[RECORDS FOR THE TASK — start]

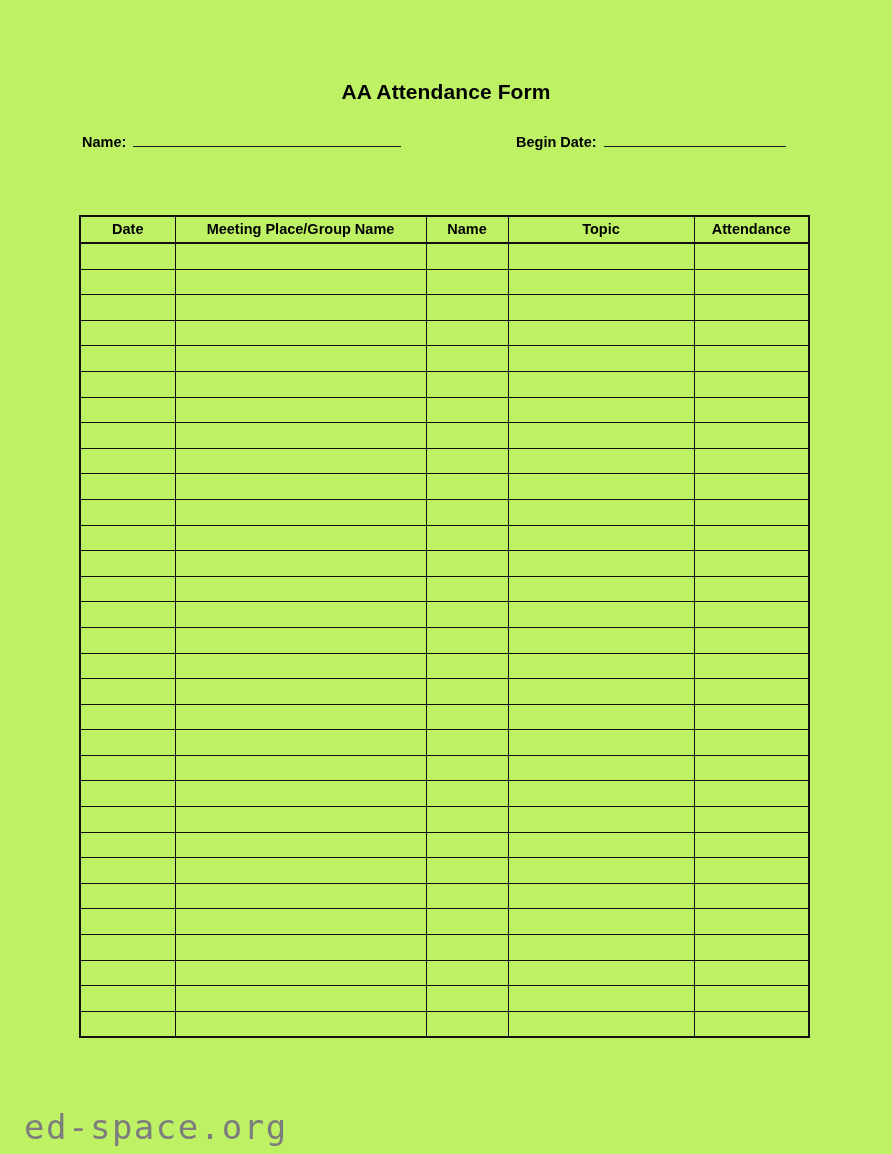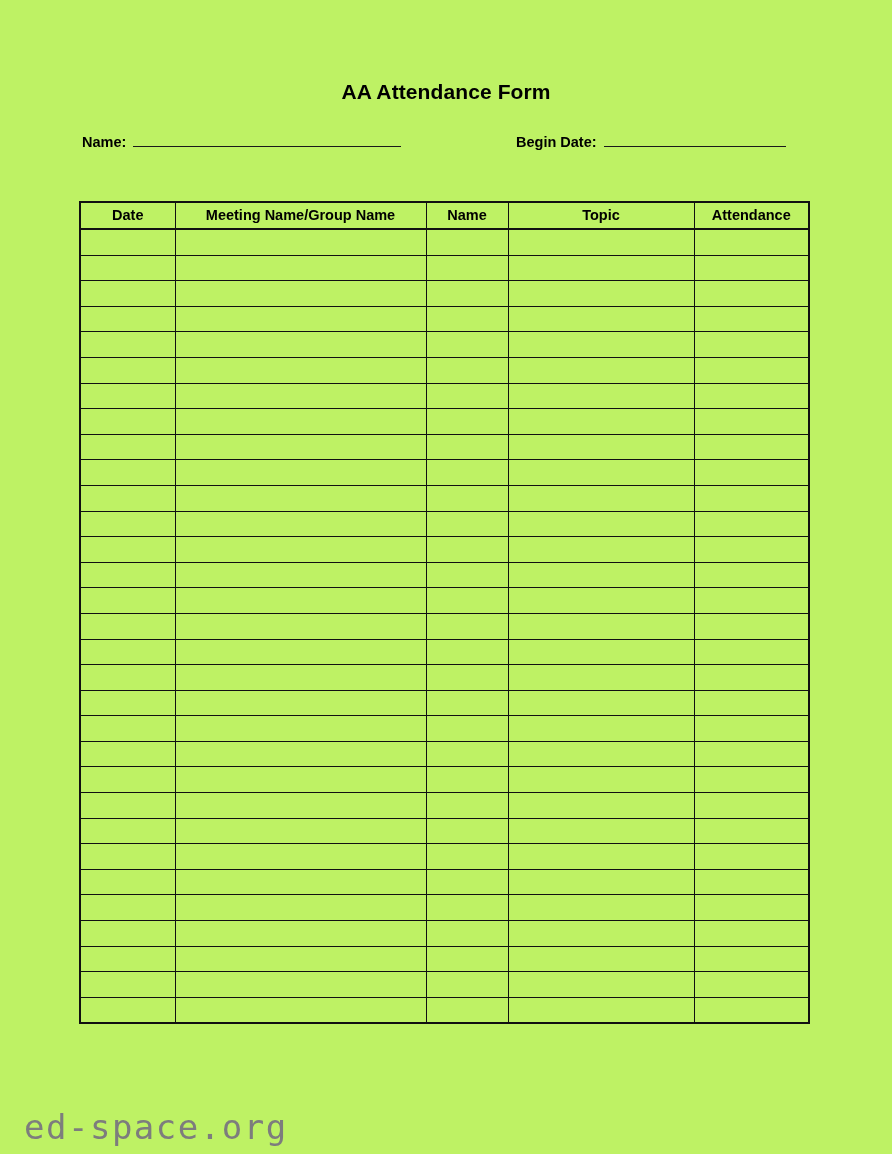--- a/index.html
+++ b/index.html
@@ -80,6 +80,7 @@
     table-layout: fixed;
     width: 729px;
     border: 2px solid #111;
+    margin-top: 14px;
   }
   table.attendance-table th,
   table.attendance-table td {

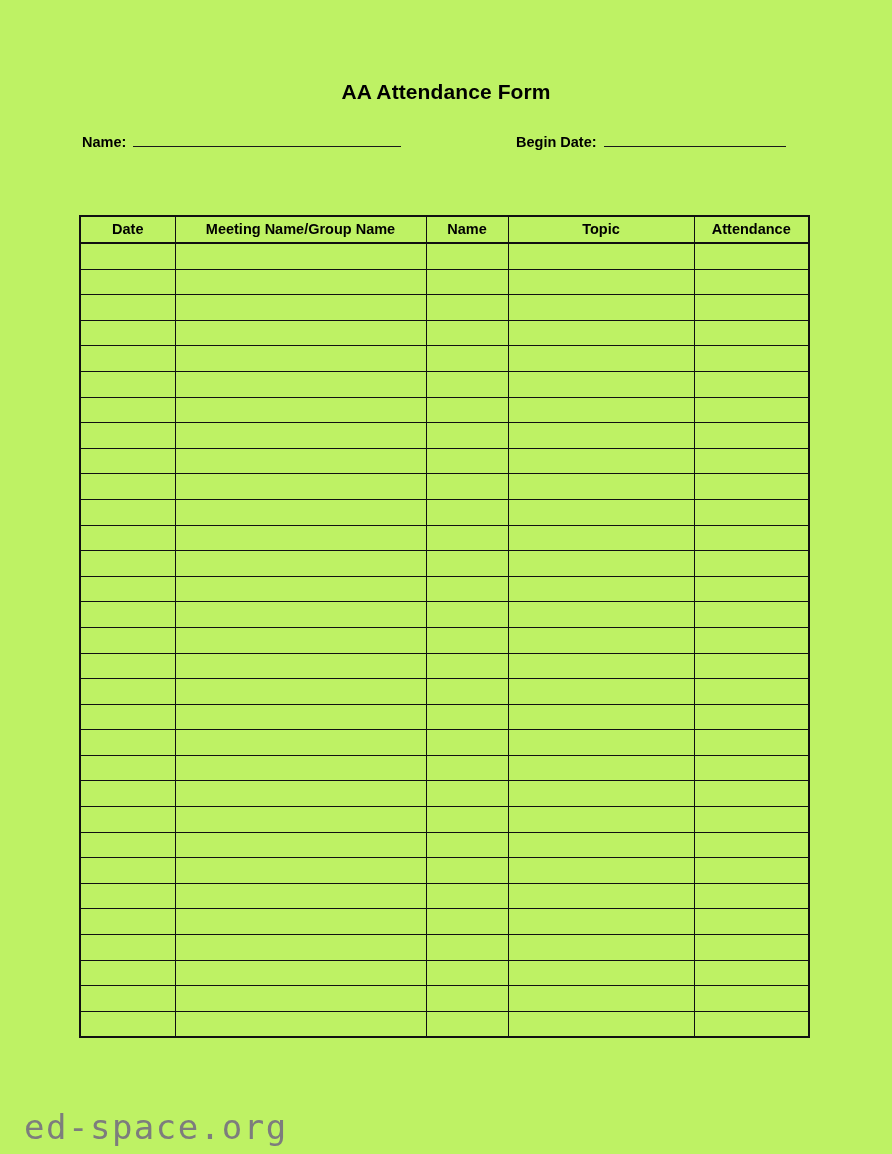--- a/index.html
+++ b/index.html
@@ -155,7 +155,7 @@
       <thead>
         <tr>
           <th>Date</th>
-          <th>Meeting Name/Group Name</th>
+          <th>Meeting Place/Group Name</th>
           <th>Name</th>
           <th>Topic</th>
           <th>Attendance</th>

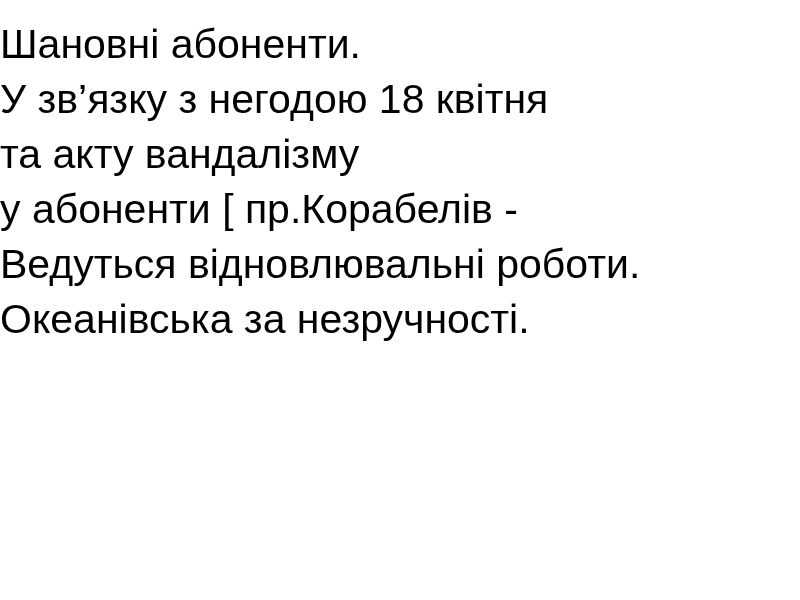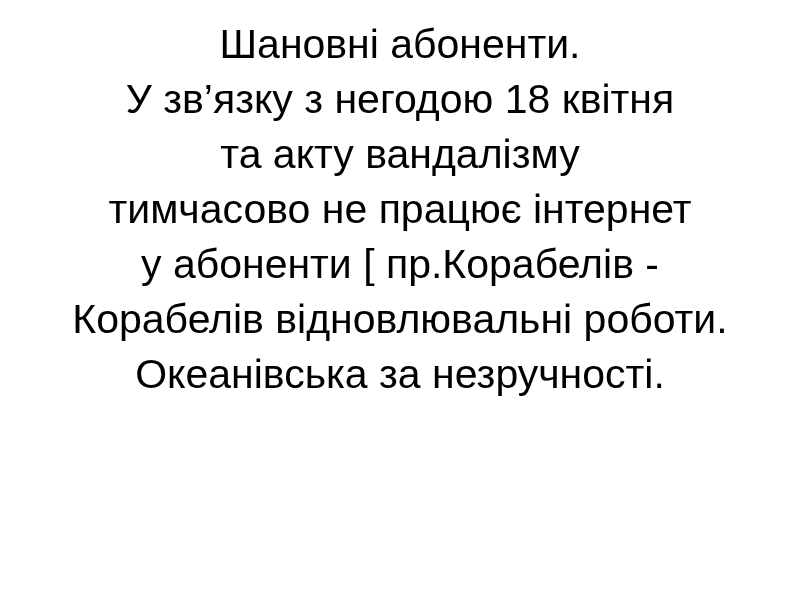--- a/index.html
+++ b/index.html
@@ -18,7 +18,6 @@
     width: 800px;
     height: 600px;
     padding-top: 17px;
-    text-align: center;
   }
   .notice-line {
     font-size: 41px;

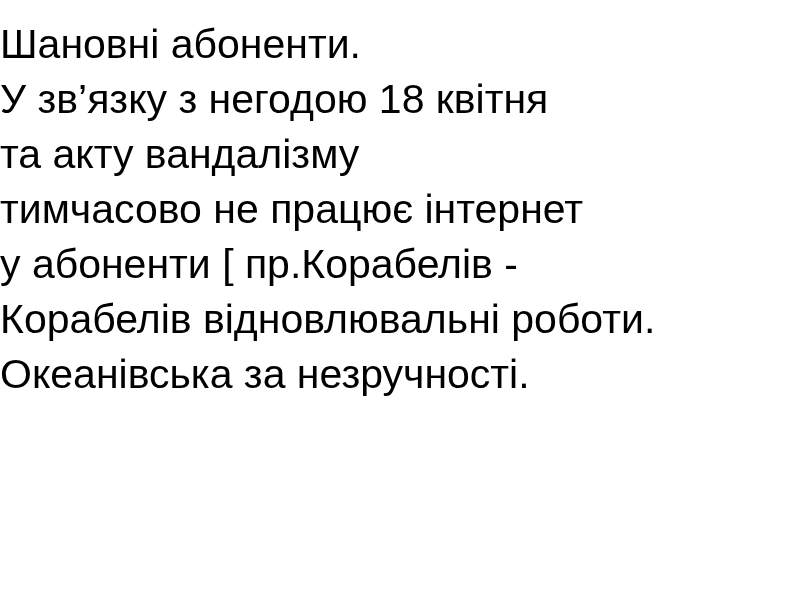--- a/index.html
+++ b/index.html
@@ -34,7 +34,6 @@
   <div class="notice-line">Шановні абоненти.</div>
   <div class="notice-line">У зв’язку з негодою 18 квітня</div>
   <div class="notice-line">та акту вандалізму</div>
-  <div class="notice-line">тимчасово не працює інтернет</div>
   <div class="notice-line">у абоненти [ пр.Корабелів -</div>
   <div class="notice-line">Корабелів відновлювальні роботи.</div>
   <div class="notice-line">Океанівська за незручності.</div>

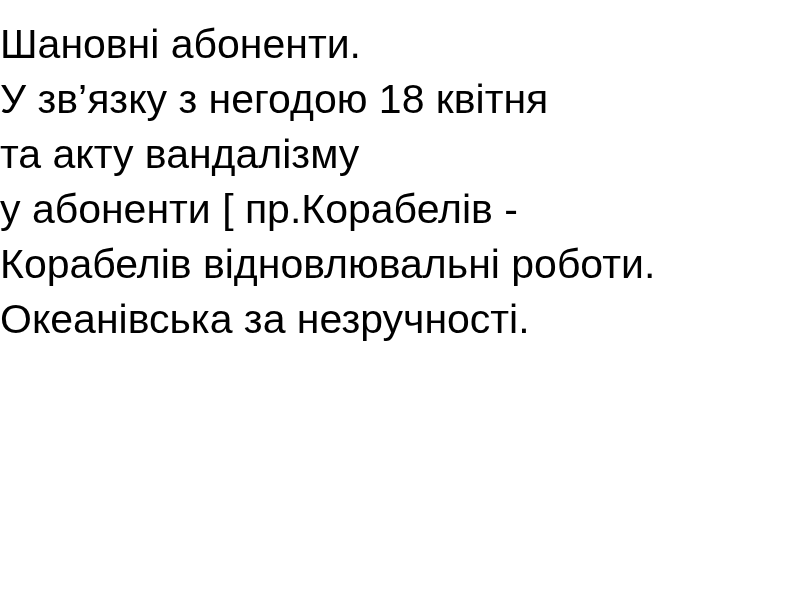--- a/index.html
+++ b/index.html
@@ -35,7 +35,7 @@
   <div class="notice-line">У зв’язку з негодою 18 квітня</div>
   <div class="notice-line">та акту вандалізму</div>
   <div class="notice-line">у абоненти [ пр.Корабелів -</div>
-  <div class="notice-line">Корабелів відновлювальні роботи.</div>
+  <div class="notice-line">Ведуться відновлювальні роботи.</div>
   <div class="notice-line">Океанівська за незручності.</div>
 </div>
 

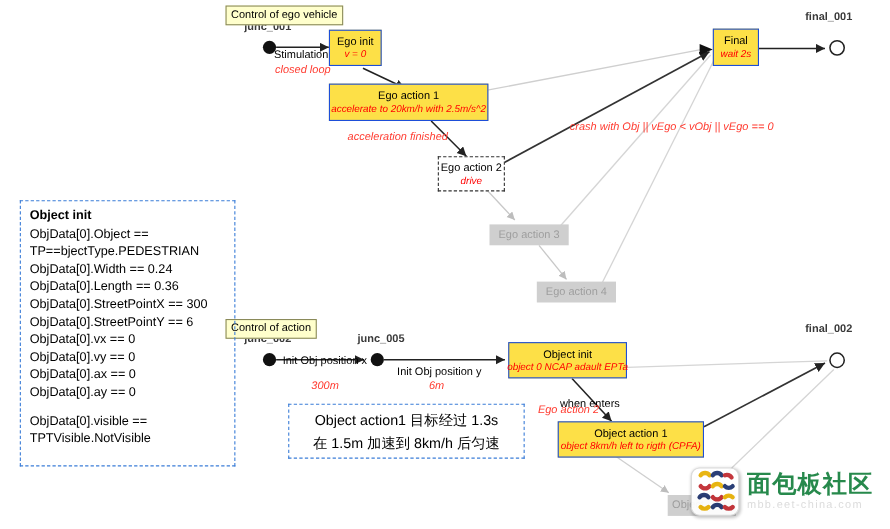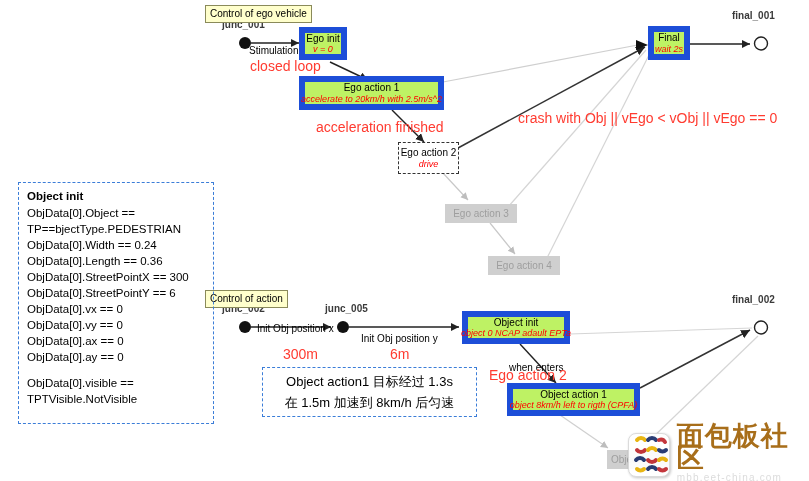--- a/index.html
+++ b/index.html
@@ -35,8 +35,8 @@
     line-height: 1.15;
   }
   .node-orange {
-    background: #bef264;
-    border: 6px solid #1d4ed8;
+    background: #fde047;
+    border: 1px solid #1d4ed8;
     color: #000000;
   }
   .node-title {

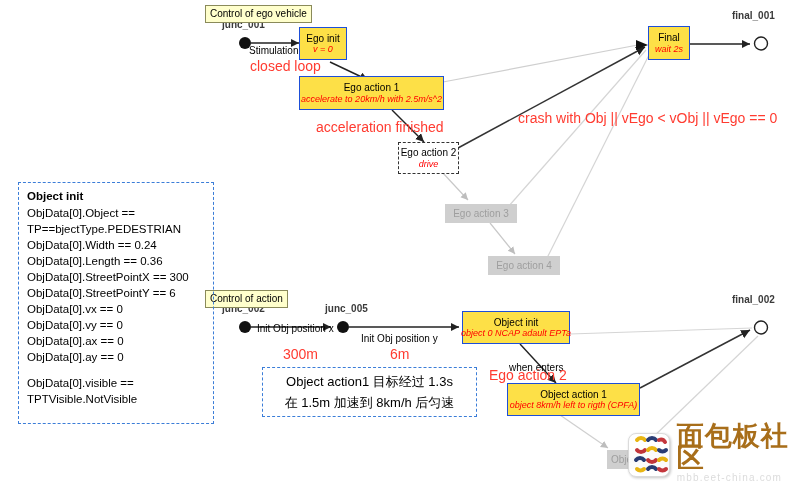--- a/index.html
+++ b/index.html
@@ -80,7 +80,8 @@
   }
   .label-red {
     position: absolute;
-    font-size: 14px;
+    font-size: 10px;
+    font-style: italic;
     color: #ff3b30;
     white-space: nowrap;
   }

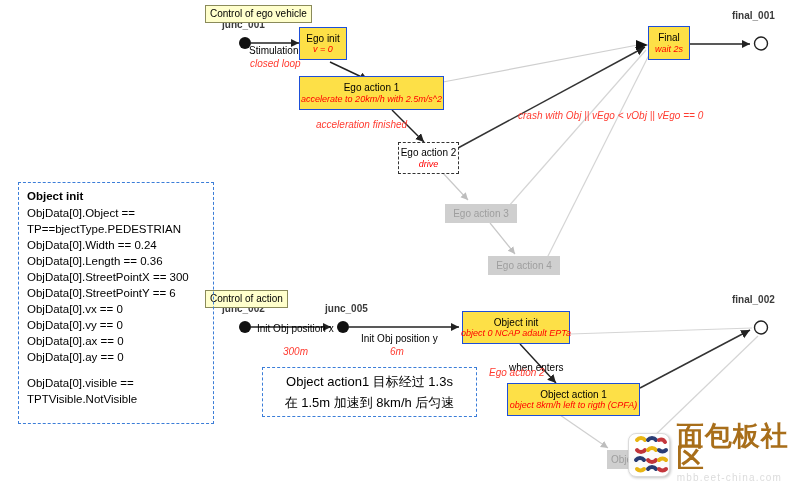--- a/index.html
+++ b/index.html
@@ -144,8 +144,8 @@
     justify-content: center;
   }
   .wm-cn {
-    font-size: 27px;
-    color: #a16207;
+    font-size: 22px;
+    color: #15803d;
     letter-spacing: 1px;
     font-weight: bold;
     line-height: 22px;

[RECORDS FOR THE TASK — finish]

Repeat the records above exactly, omitting every picture.

--- a/index.html
+++ b/index.html
@@ -80,6 +80,7 @@
     table-layout: fixed;
     width: 729px;
     border: 2px solid #111;
+    margin-top: 14px;
   }
   table.attendance-table th,
   table.attendance-table td {

--- a/index.html
+++ b/index.html
@@ -155,7 +155,7 @@
       <thead>
         <tr>
           <th>Date</th>
-          <th>Meeting Name/Group Name</th>
+          <th>Meeting Place/Group Name</th>
           <th>Name</th>
           <th>Topic</th>
           <th>Attendance</th>

--- a/index.html
+++ b/index.html
@@ -18,7 +18,6 @@
     width: 800px;
     height: 600px;
     padding-top: 17px;
-    text-align: center;
   }
   .notice-line {
     font-size: 41px;

--- a/index.html
+++ b/index.html
@@ -34,7 +34,6 @@
   <div class="notice-line">Шановні абоненти.</div>
   <div class="notice-line">У зв’язку з негодою 18 квітня</div>
   <div class="notice-line">та акту вандалізму</div>
-  <div class="notice-line">тимчасово не працює інтернет</div>
   <div class="notice-line">у абоненти [ пр.Корабелів -</div>
   <div class="notice-line">Корабелів відновлювальні роботи.</div>
   <div class="notice-line">Океанівська за незручності.</div>

--- a/index.html
+++ b/index.html
@@ -35,7 +35,7 @@
   <div class="notice-line">У зв’язку з негодою 18 квітня</div>
   <div class="notice-line">та акту вандалізму</div>
   <div class="notice-line">у абоненти [ пр.Корабелів -</div>
-  <div class="notice-line">Корабелів відновлювальні роботи.</div>
+  <div class="notice-line">Ведуться відновлювальні роботи.</div>
   <div class="notice-line">Океанівська за незручності.</div>
 </div>
 

--- a/index.html
+++ b/index.html
@@ -35,8 +35,8 @@
     line-height: 1.15;
   }
   .node-orange {
-    background: #bef264;
-    border: 6px solid #1d4ed8;
+    background: #fde047;
+    border: 1px solid #1d4ed8;
     color: #000000;
   }
   .node-title {

--- a/index.html
+++ b/index.html
@@ -80,7 +80,8 @@
   }
   .label-red {
     position: absolute;
-    font-size: 14px;
+    font-size: 10px;
+    font-style: italic;
     color: #ff3b30;
     white-space: nowrap;
   }

--- a/index.html
+++ b/index.html
@@ -144,8 +144,8 @@
     justify-content: center;
   }
   .wm-cn {
-    font-size: 27px;
-    color: #a16207;
+    font-size: 22px;
+    color: #15803d;
     letter-spacing: 1px;
     font-weight: bold;
     line-height: 22px;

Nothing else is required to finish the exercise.